## [ACTIVITY]
Sift the listing for lines that hold the string "none" and pull them out.

::: RECORD EXTRACTS

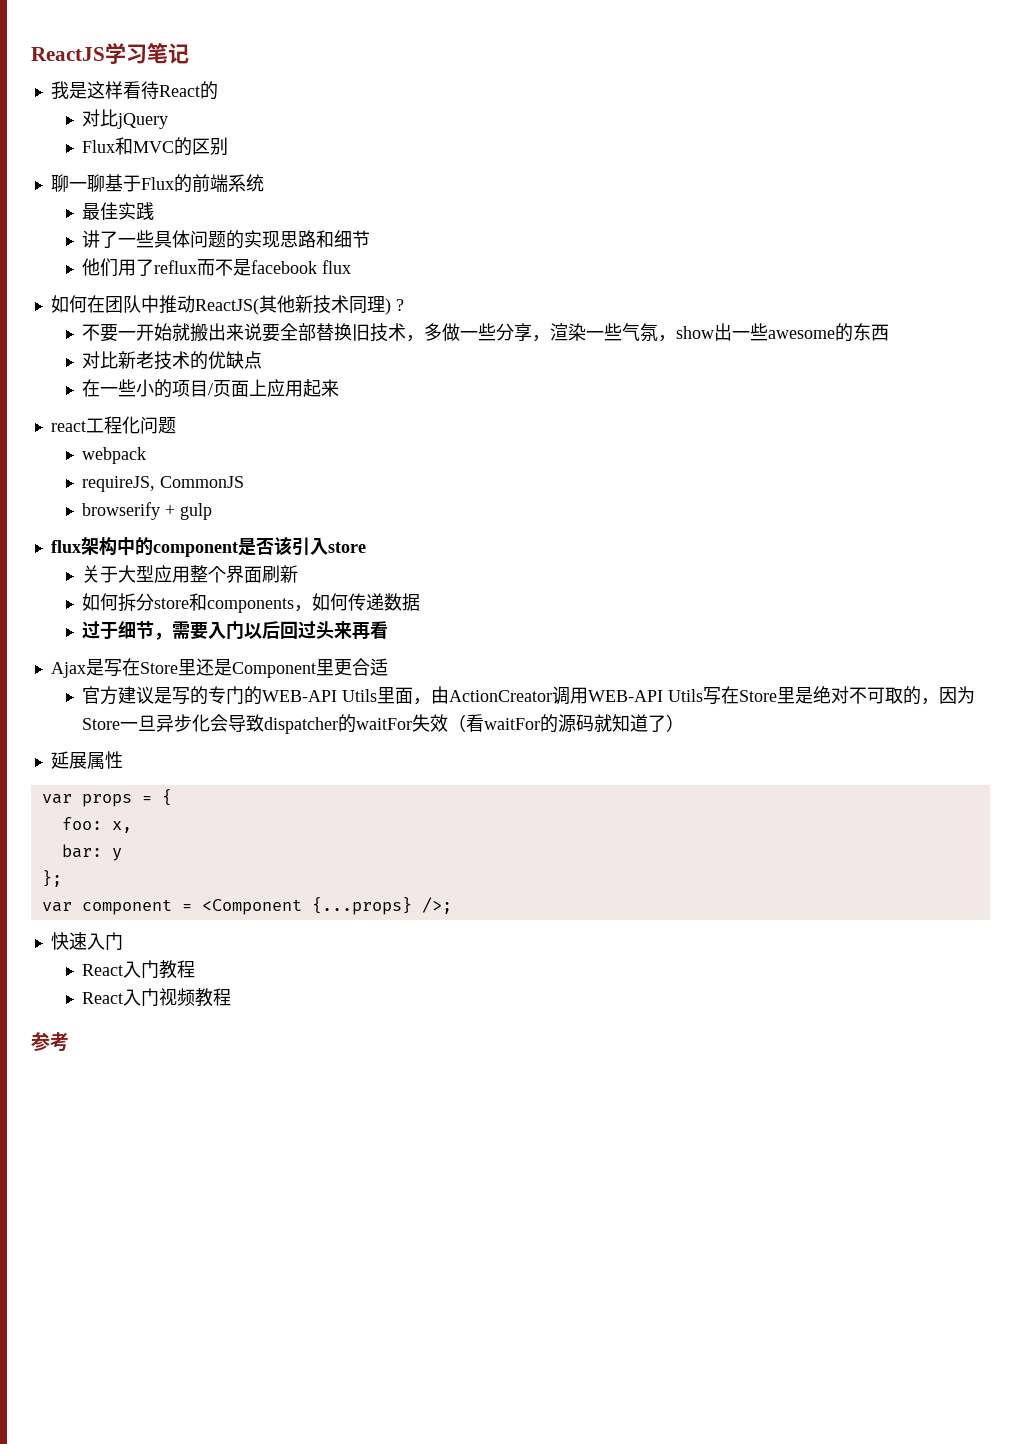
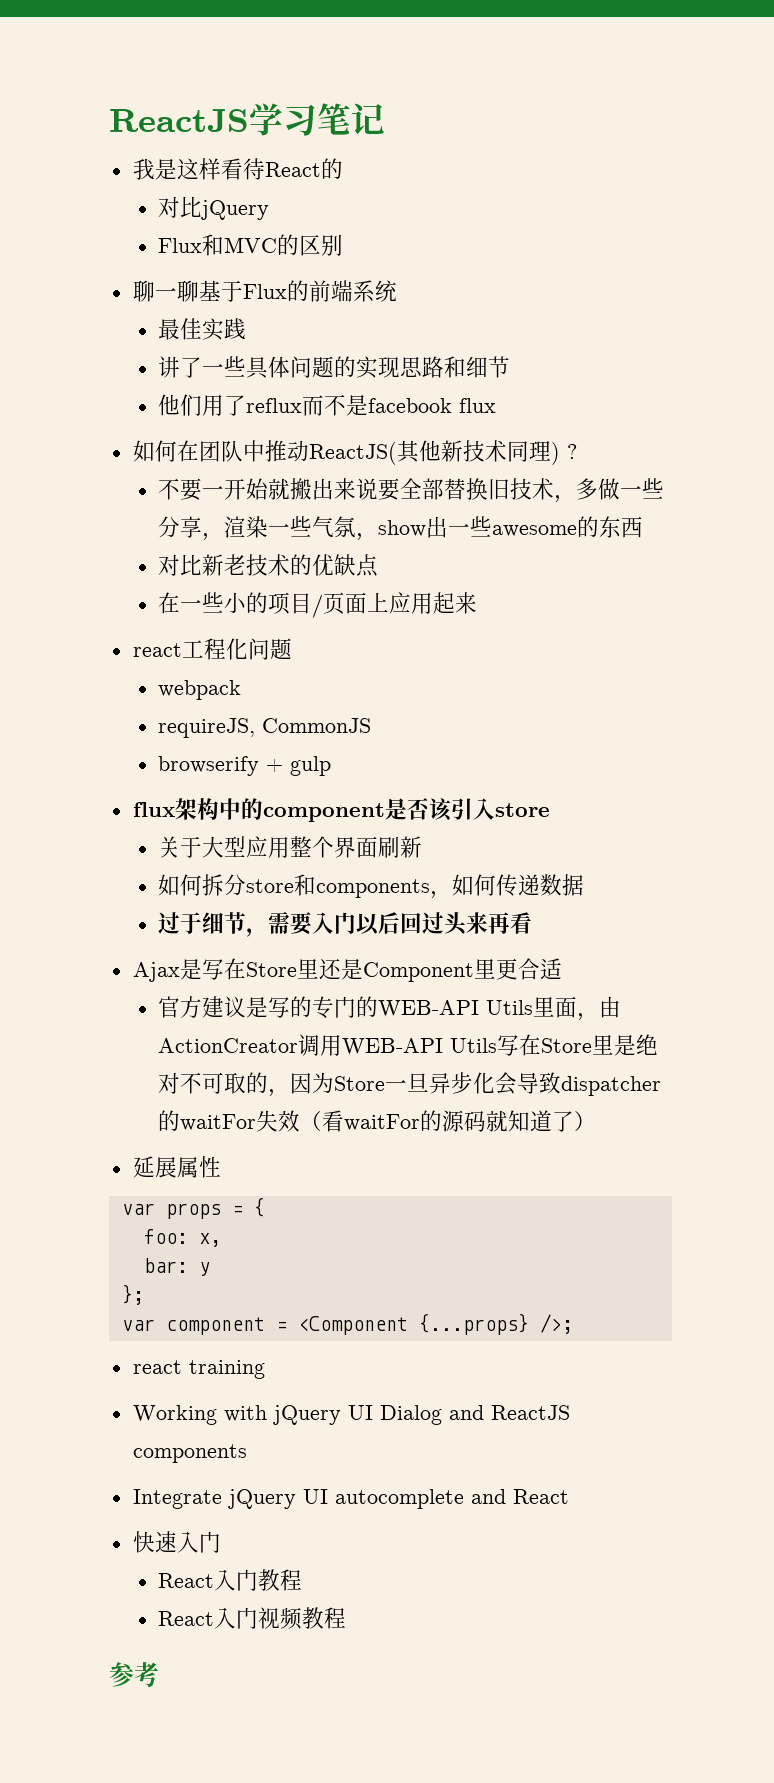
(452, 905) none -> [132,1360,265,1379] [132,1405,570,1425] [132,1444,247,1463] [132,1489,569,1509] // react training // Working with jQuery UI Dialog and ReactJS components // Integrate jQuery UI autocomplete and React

::::::
::: RECORD EXTRACTS

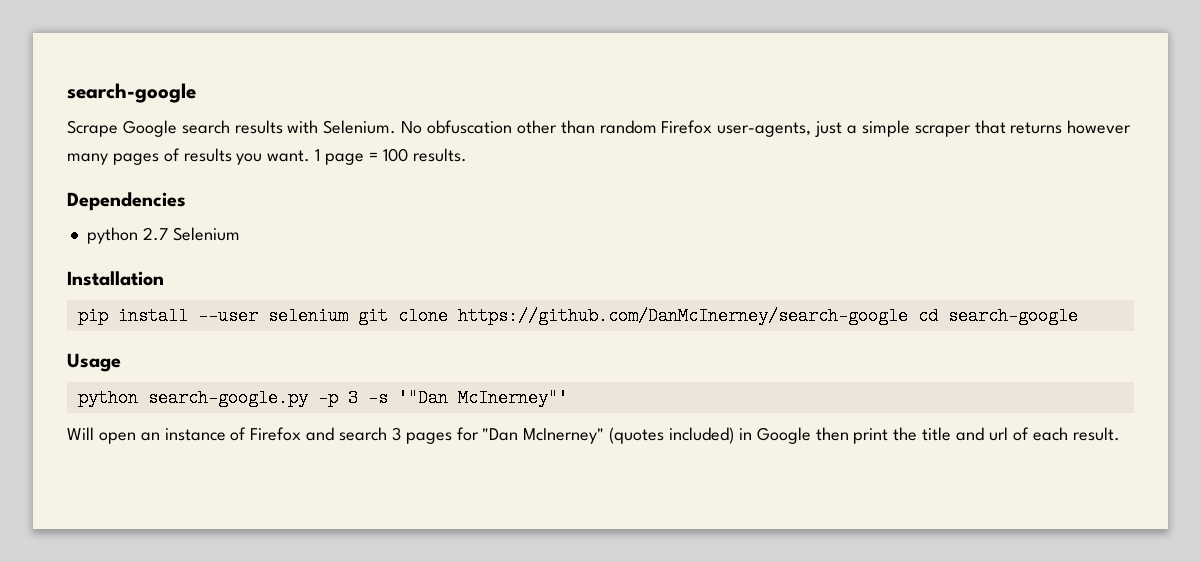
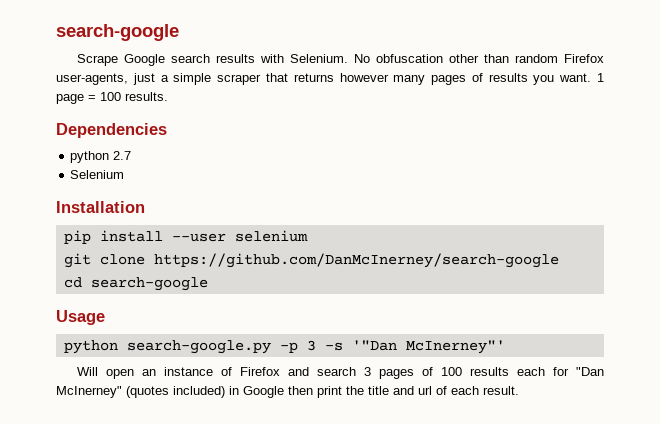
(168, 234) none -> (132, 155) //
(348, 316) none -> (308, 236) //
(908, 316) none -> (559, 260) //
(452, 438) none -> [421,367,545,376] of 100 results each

::::::
::: RECORD EXTRACTS

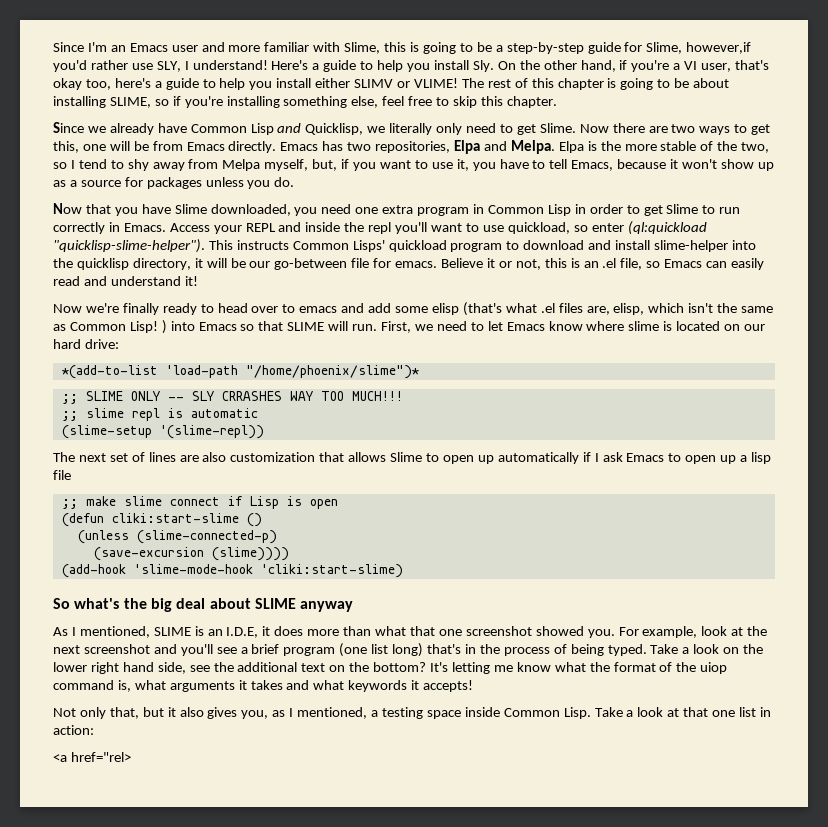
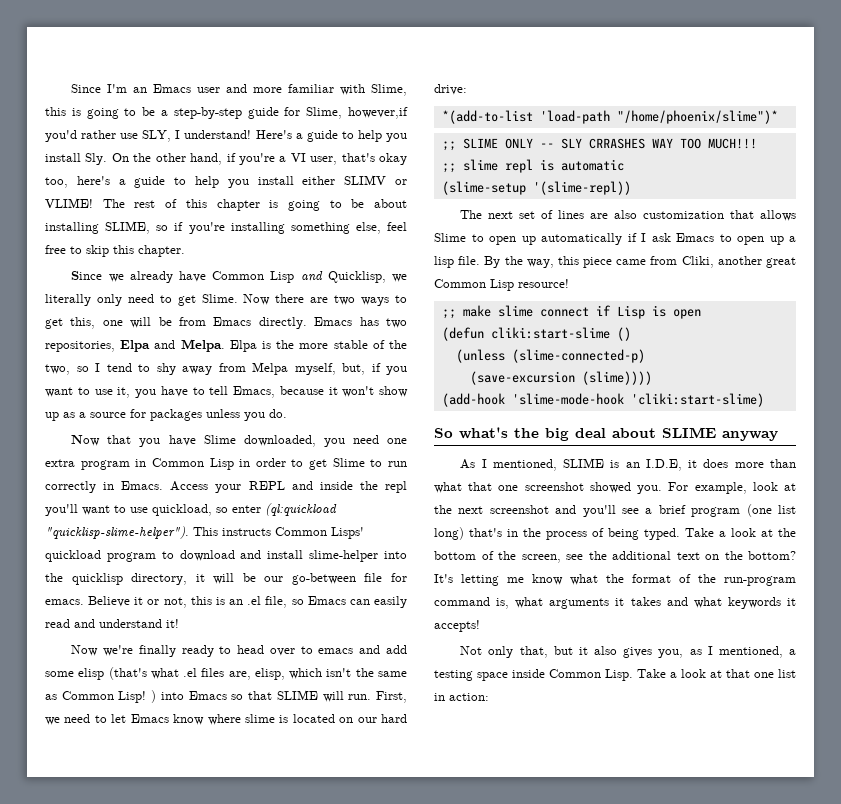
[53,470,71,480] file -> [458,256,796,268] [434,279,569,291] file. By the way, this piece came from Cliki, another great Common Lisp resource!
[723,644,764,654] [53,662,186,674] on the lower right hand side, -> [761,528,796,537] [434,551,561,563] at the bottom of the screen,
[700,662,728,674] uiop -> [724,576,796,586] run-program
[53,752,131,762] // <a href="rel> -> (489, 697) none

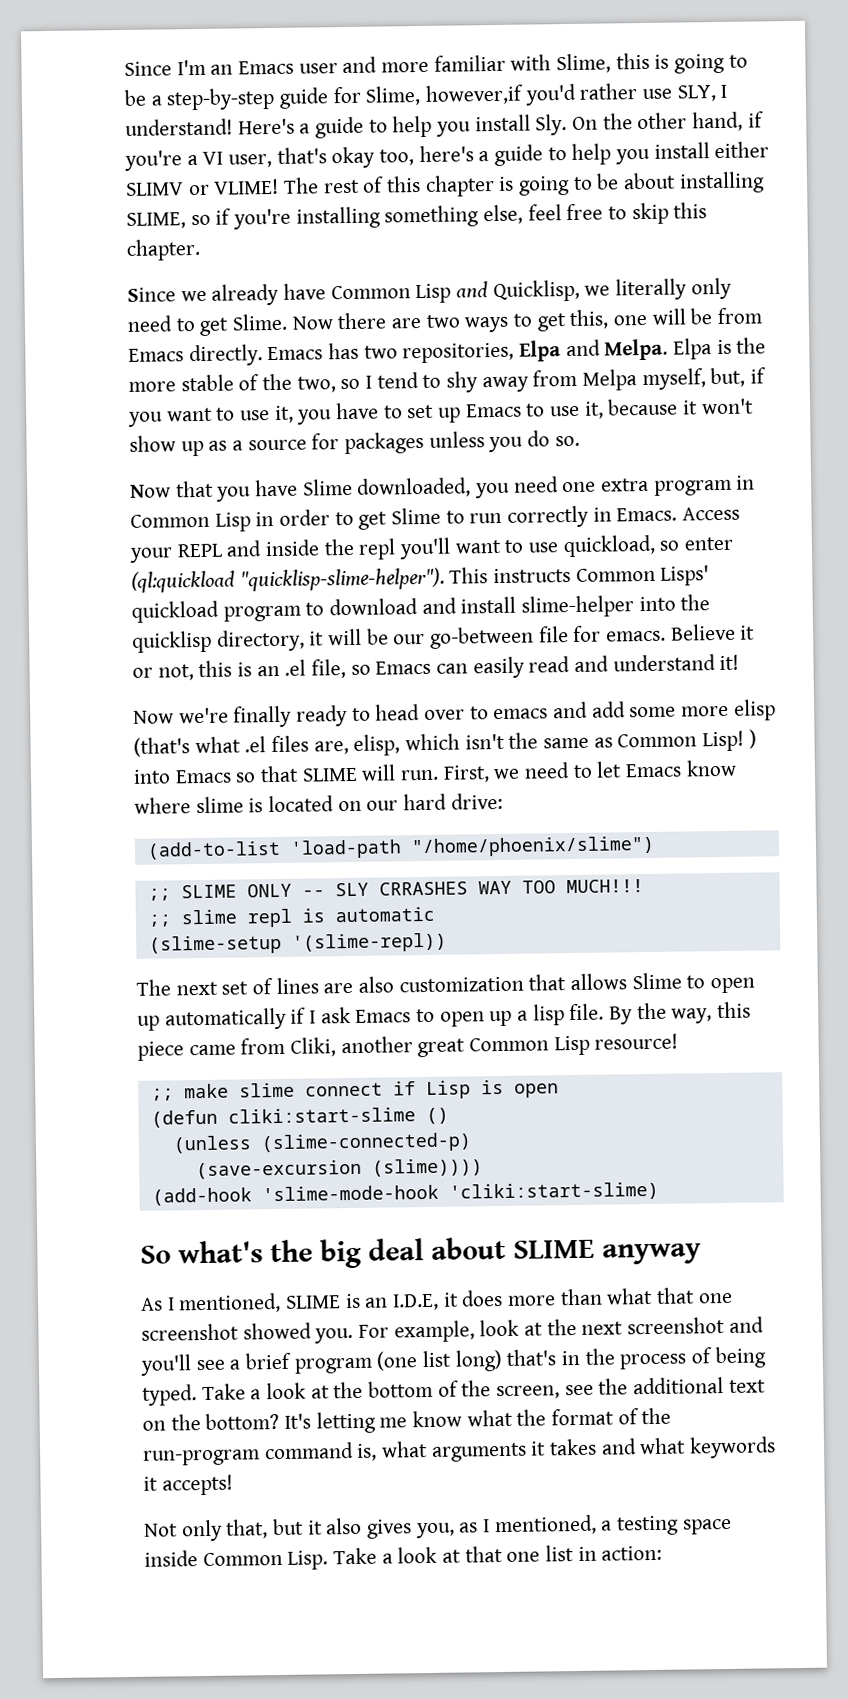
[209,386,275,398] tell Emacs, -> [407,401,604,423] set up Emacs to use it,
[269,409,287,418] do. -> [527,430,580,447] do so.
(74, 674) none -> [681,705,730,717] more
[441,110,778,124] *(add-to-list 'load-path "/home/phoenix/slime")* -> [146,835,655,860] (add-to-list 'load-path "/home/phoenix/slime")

::::::

## [RESPONSE FOR THIS EXERCISE]
(452, 905) none -> [132,1360,265,1379] [132,1405,570,1425] [132,1444,247,1463] [132,1489,569,1509] // react training // Working with jQuery UI Dialog and ReactJS components // Integrate jQuery UI autocomplete and React
(168, 234) none -> (132, 155) //
(348, 316) none -> (308, 236) //
(908, 316) none -> (559, 260) //
(452, 438) none -> [421,367,545,376] of 100 results each
[53,752,131,762] // <a href="rel> -> (489, 697) none
(74, 674) none -> [681,705,730,717] more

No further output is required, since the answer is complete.